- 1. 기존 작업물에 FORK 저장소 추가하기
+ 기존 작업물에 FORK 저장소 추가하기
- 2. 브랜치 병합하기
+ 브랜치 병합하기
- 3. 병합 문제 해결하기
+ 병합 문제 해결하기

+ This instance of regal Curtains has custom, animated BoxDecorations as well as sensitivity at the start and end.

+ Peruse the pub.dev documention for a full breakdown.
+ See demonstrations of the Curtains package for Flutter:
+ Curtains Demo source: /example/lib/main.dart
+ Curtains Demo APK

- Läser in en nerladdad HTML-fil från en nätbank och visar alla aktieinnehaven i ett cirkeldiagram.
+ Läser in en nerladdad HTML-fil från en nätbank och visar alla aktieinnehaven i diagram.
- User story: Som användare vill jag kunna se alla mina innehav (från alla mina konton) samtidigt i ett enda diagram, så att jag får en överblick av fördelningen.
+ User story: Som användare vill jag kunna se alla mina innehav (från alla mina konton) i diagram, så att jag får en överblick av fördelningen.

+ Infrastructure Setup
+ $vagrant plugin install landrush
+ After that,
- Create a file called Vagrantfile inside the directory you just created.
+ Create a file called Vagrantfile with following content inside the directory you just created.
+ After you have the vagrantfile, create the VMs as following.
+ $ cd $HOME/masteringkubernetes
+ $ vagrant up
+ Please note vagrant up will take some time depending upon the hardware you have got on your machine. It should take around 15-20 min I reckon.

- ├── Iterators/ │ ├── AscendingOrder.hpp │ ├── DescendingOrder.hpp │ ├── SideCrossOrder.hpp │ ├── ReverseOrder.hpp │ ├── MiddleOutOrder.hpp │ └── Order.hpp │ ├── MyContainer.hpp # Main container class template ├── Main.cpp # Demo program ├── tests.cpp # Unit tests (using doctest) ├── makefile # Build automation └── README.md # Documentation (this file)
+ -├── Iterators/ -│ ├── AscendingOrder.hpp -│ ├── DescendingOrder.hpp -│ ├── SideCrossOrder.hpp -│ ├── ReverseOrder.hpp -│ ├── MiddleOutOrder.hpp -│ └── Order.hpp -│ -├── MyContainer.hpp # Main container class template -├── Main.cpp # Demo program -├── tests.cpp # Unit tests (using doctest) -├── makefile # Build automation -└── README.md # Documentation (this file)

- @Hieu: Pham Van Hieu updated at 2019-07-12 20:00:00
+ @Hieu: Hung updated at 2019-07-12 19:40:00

____

Exactly as they stand above, repeat all the records.

- 1. 기존 작업물에 FORK 저장소 추가하기
+ 기존 작업물에 FORK 저장소 추가하기
- 2. 브랜치 병합하기
+ 브랜치 병합하기
- 3. 병합 문제 해결하기
+ 병합 문제 해결하기

+ This instance of regal Curtains has custom, animated BoxDecorations as well as sensitivity at the start and end.

+ Peruse the pub.dev documention for a full breakdown.
+ See demonstrations of the Curtains package for Flutter:
+ Curtains Demo source: /example/lib/main.dart
+ Curtains Demo APK

- Läser in en nerladdad HTML-fil från en nätbank och visar alla aktieinnehaven i ett cirkeldiagram.
+ Läser in en nerladdad HTML-fil från en nätbank och visar alla aktieinnehaven i diagram.
- User story: Som användare vill jag kunna se alla mina innehav (från alla mina konton) samtidigt i ett enda diagram, så att jag får en överblick av fördelningen.
+ User story: Som användare vill jag kunna se alla mina innehav (från alla mina konton) i diagram, så att jag får en överblick av fördelningen.

+ Infrastructure Setup
+ $vagrant plugin install landrush
+ After that,
- Create a file called Vagrantfile inside the directory you just created.
+ Create a file called Vagrantfile with following content inside the directory you just created.
+ After you have the vagrantfile, create the VMs as following.
+ $ cd $HOME/masteringkubernetes
+ $ vagrant up
+ Please note vagrant up will take some time depending upon the hardware you have got on your machine. It should take around 15-20 min I reckon.

- ├── Iterators/ │ ├── AscendingOrder.hpp │ ├── DescendingOrder.hpp │ ├── SideCrossOrder.hpp │ ├── ReverseOrder.hpp │ ├── MiddleOutOrder.hpp │ └── Order.hpp │ ├── MyContainer.hpp # Main container class template ├── Main.cpp # Demo program ├── tests.cpp # Unit tests (using doctest) ├── makefile # Build automation └── README.md # Documentation (this file)
+ -├── Iterators/ -│ ├── AscendingOrder.hpp -│ ├── DescendingOrder.hpp -│ ├── SideCrossOrder.hpp -│ ├── ReverseOrder.hpp -│ ├── MiddleOutOrder.hpp -│ └── Order.hpp -│ -├── MyContainer.hpp # Main container class template -├── Main.cpp # Demo program -├── tests.cpp # Unit tests (using doctest) -├── makefile # Build automation -└── README.md # Documentation (this file)

- @Hieu: Pham Van Hieu updated at 2019-07-12 20:00:00
+ @Hieu: Hung updated at 2019-07-12 19:40:00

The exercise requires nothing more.